__Work required__.
The answer should consist of the records below, repeated exactly, and no pictures.

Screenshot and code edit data
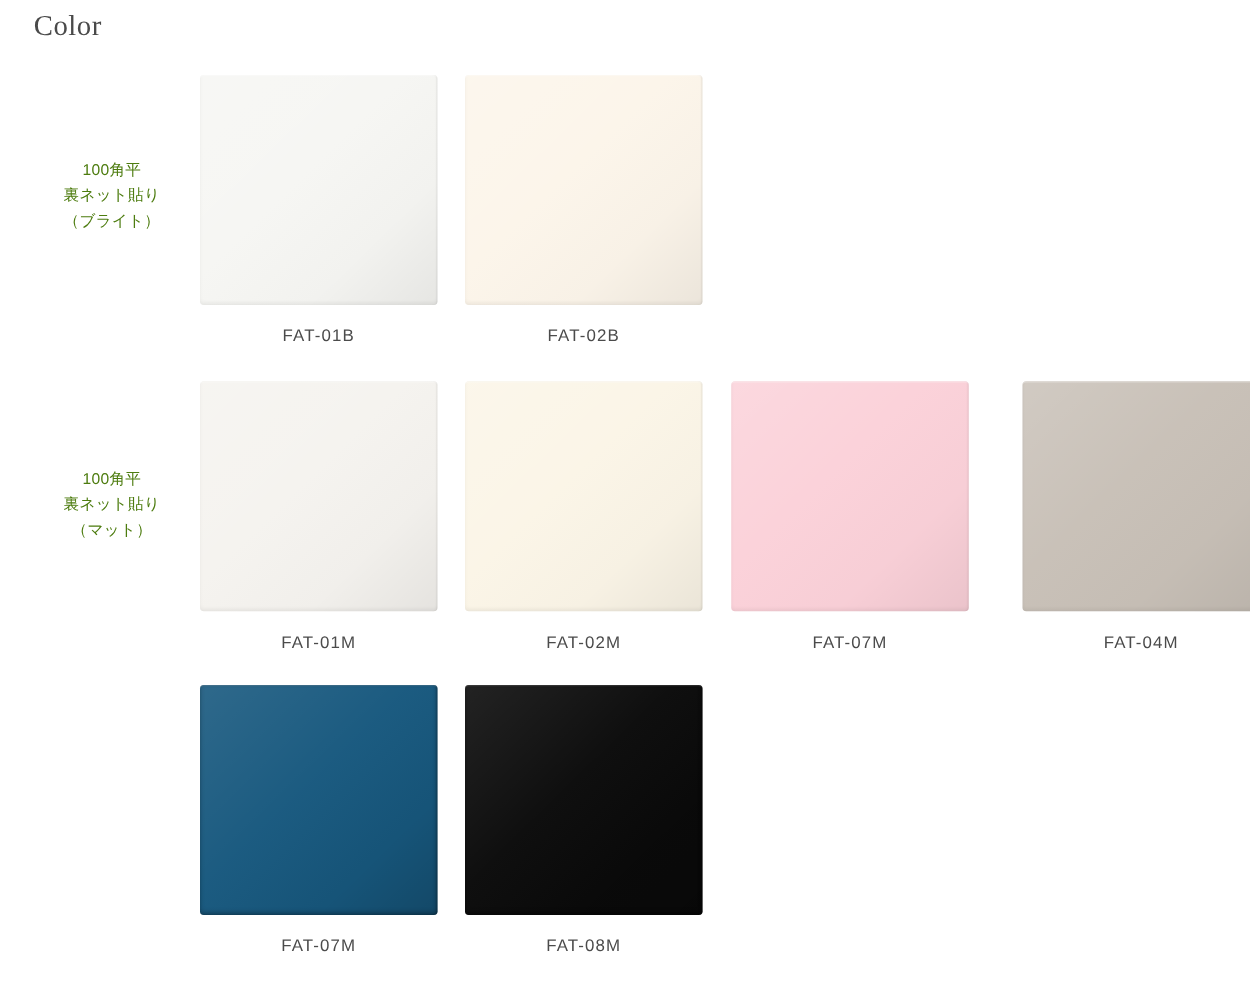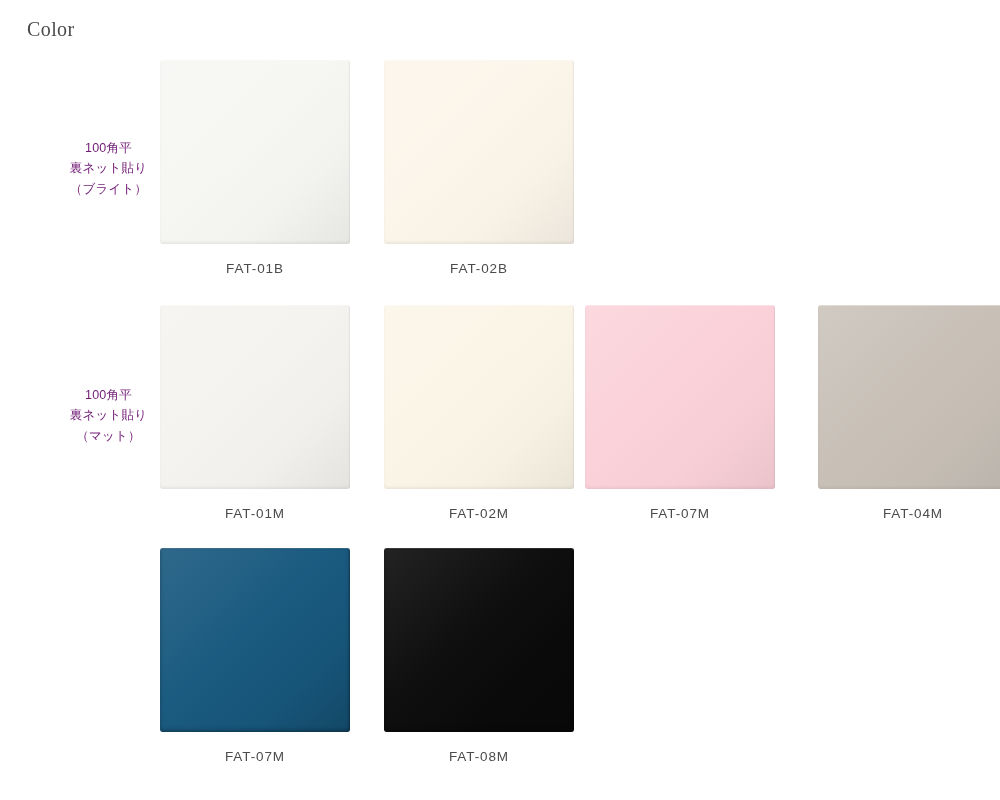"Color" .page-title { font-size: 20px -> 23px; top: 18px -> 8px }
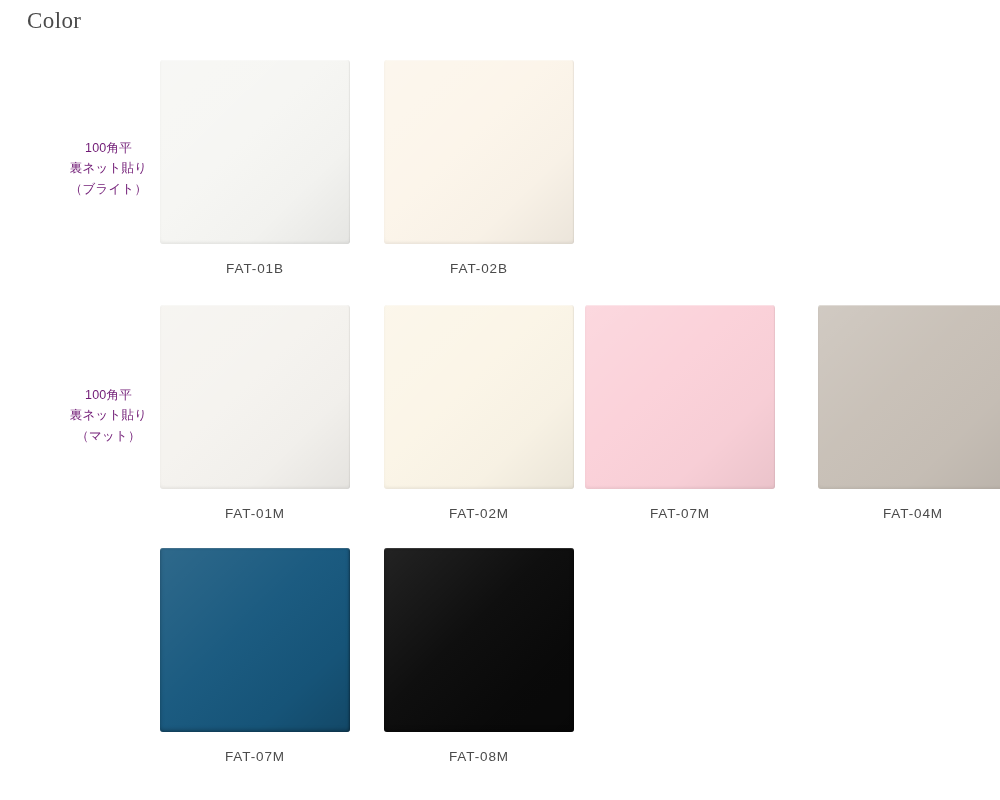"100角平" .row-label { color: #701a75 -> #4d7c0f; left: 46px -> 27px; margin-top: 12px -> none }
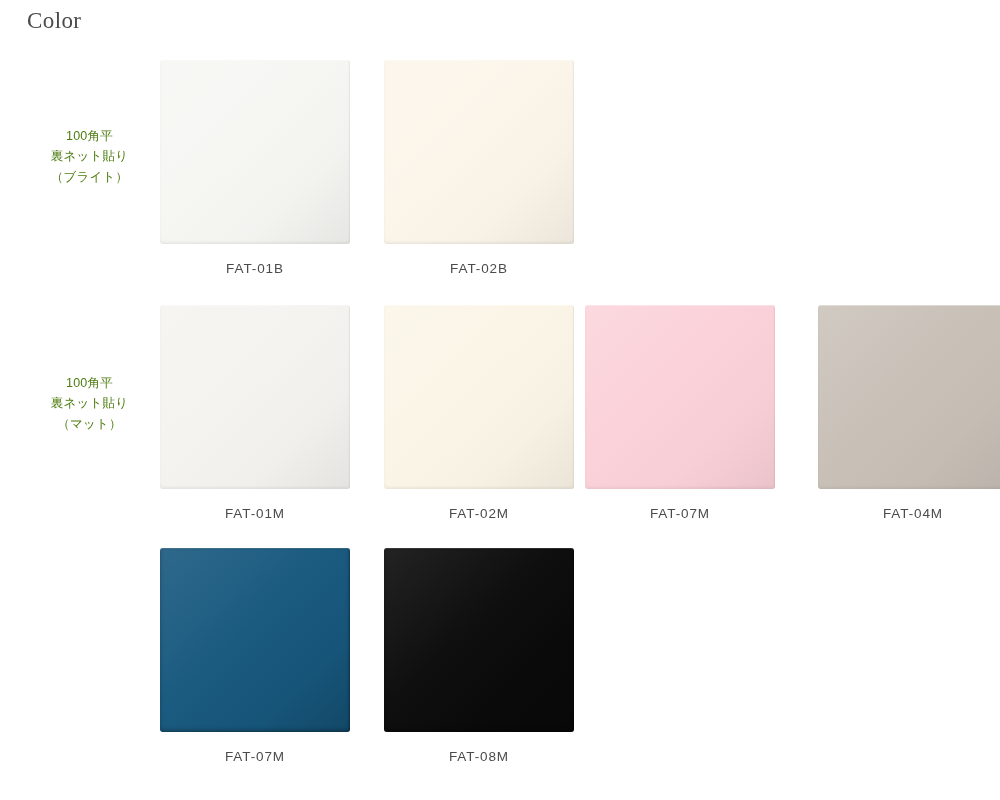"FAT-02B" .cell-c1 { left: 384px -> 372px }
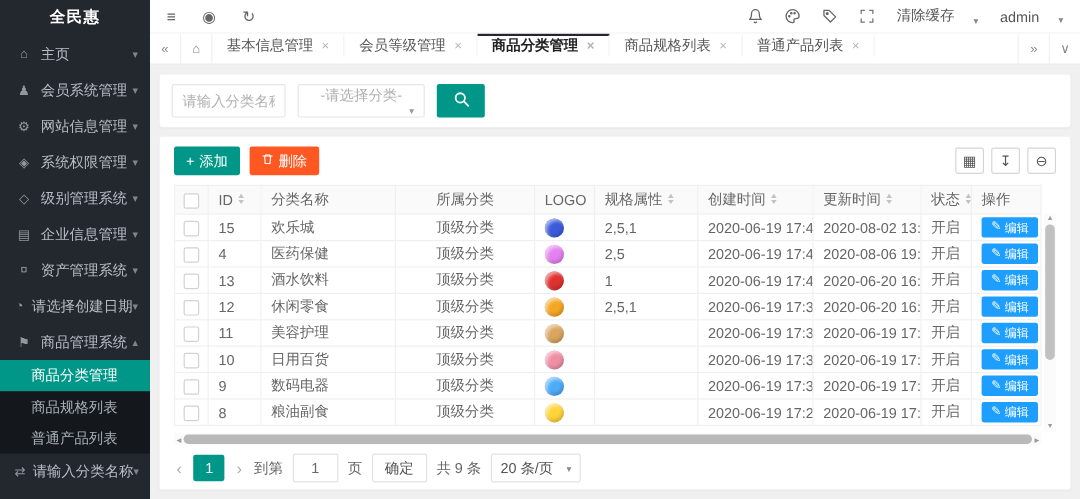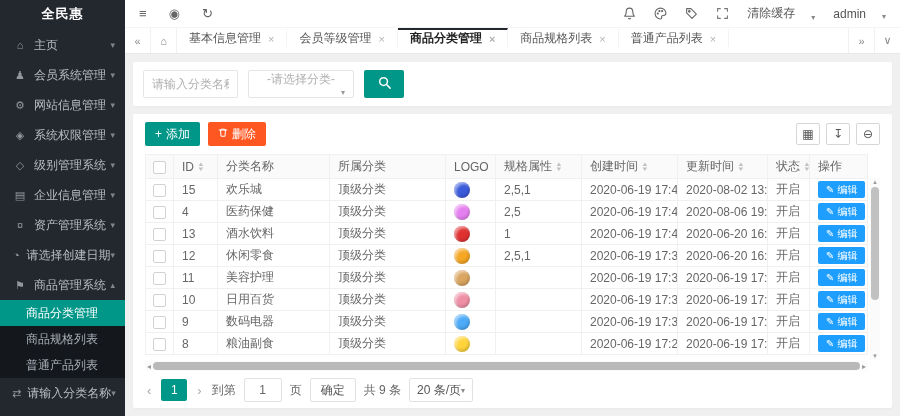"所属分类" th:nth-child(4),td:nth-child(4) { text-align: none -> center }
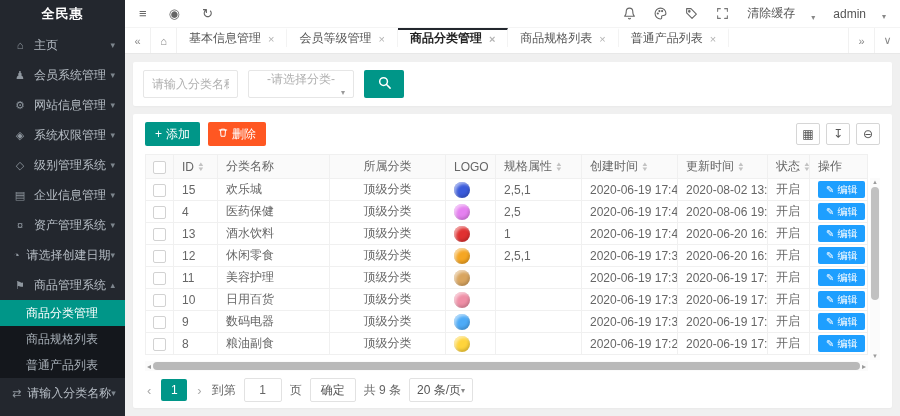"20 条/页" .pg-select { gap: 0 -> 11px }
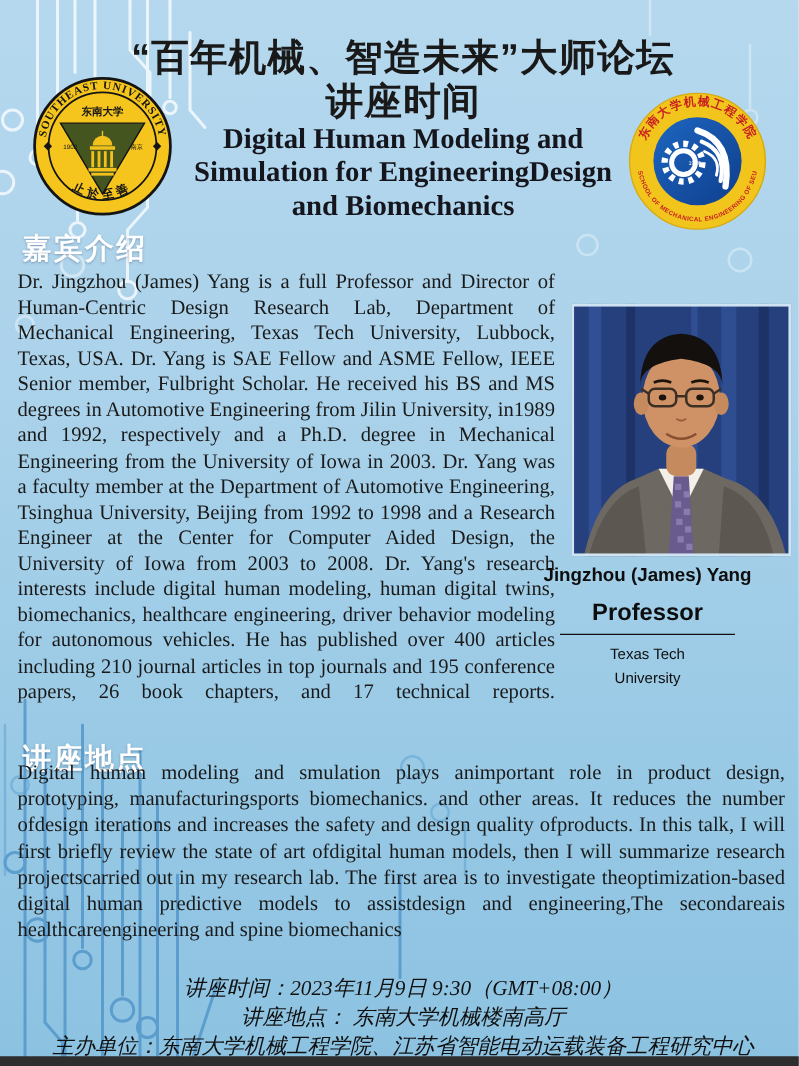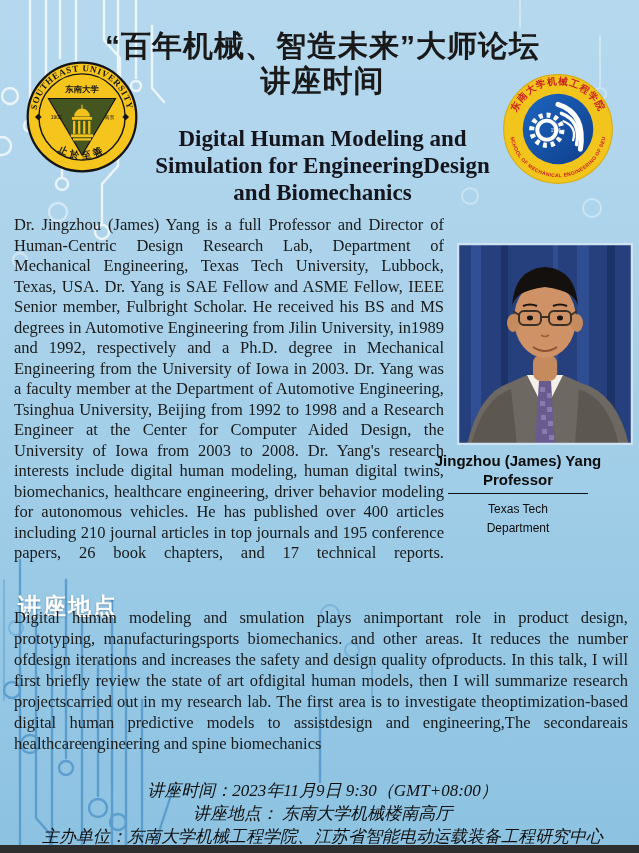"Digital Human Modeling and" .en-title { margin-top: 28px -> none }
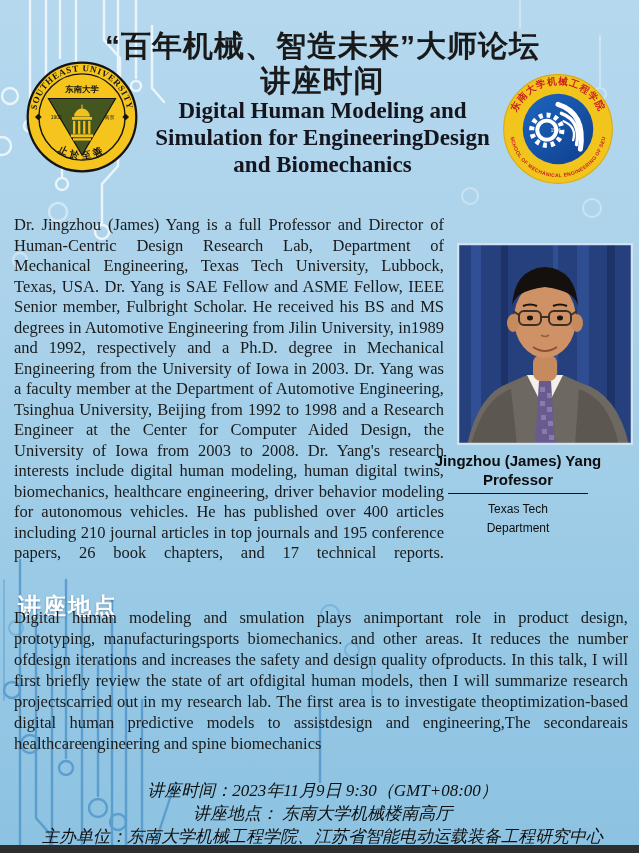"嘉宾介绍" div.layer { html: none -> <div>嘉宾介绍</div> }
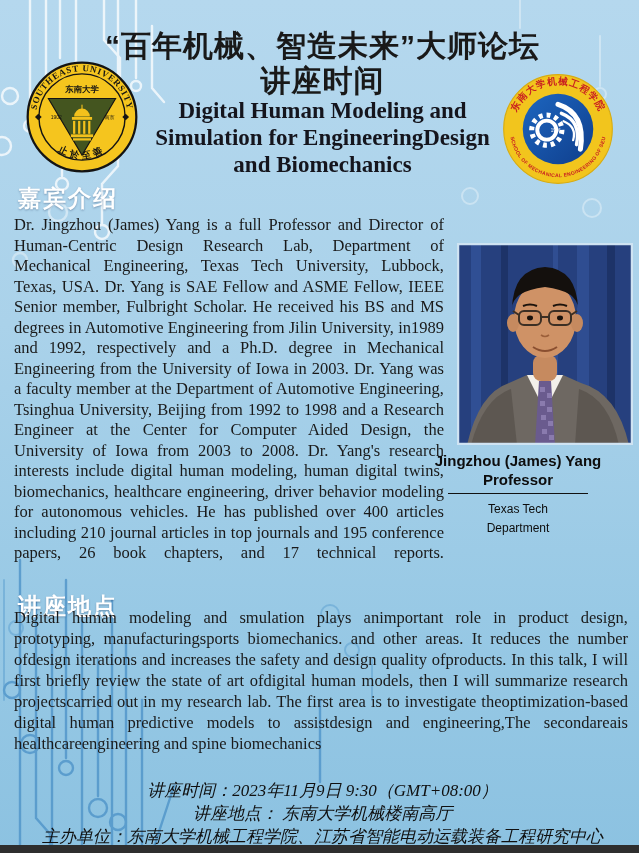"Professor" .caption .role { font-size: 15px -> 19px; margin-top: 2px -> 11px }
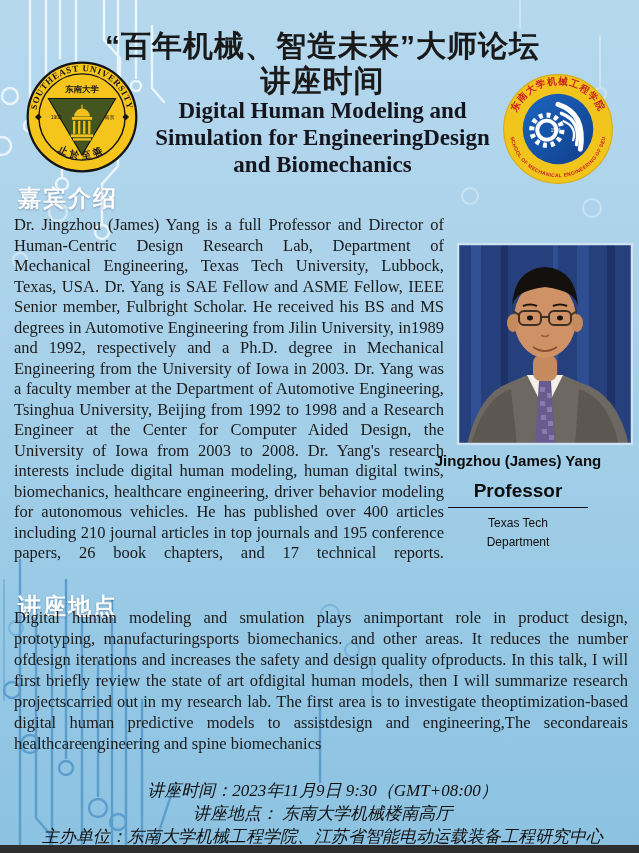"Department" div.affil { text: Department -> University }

__Output__.
"Color" .page-title { font-size: 20px -> 23px; top: 18px -> 8px }
"100角平" .row-label { color: #701a75 -> #4d7c0f; left: 46px -> 27px; margin-top: 12px -> none }
"FAT-02B" .cell-c1 { left: 384px -> 372px }
"所属分类" th:nth-child(4),td:nth-child(4) { text-align: none -> center }
"20 条/页" .pg-select { gap: 0 -> 11px }
"Digital Human Modeling and" .en-title { margin-top: 28px -> none }
"嘉宾介绍" div.layer { html: none -> <div>嘉宾介绍</div> }
"Professor" .caption .role { font-size: 15px -> 19px; margin-top: 2px -> 11px }
"Department" div.affil { text: Department -> University }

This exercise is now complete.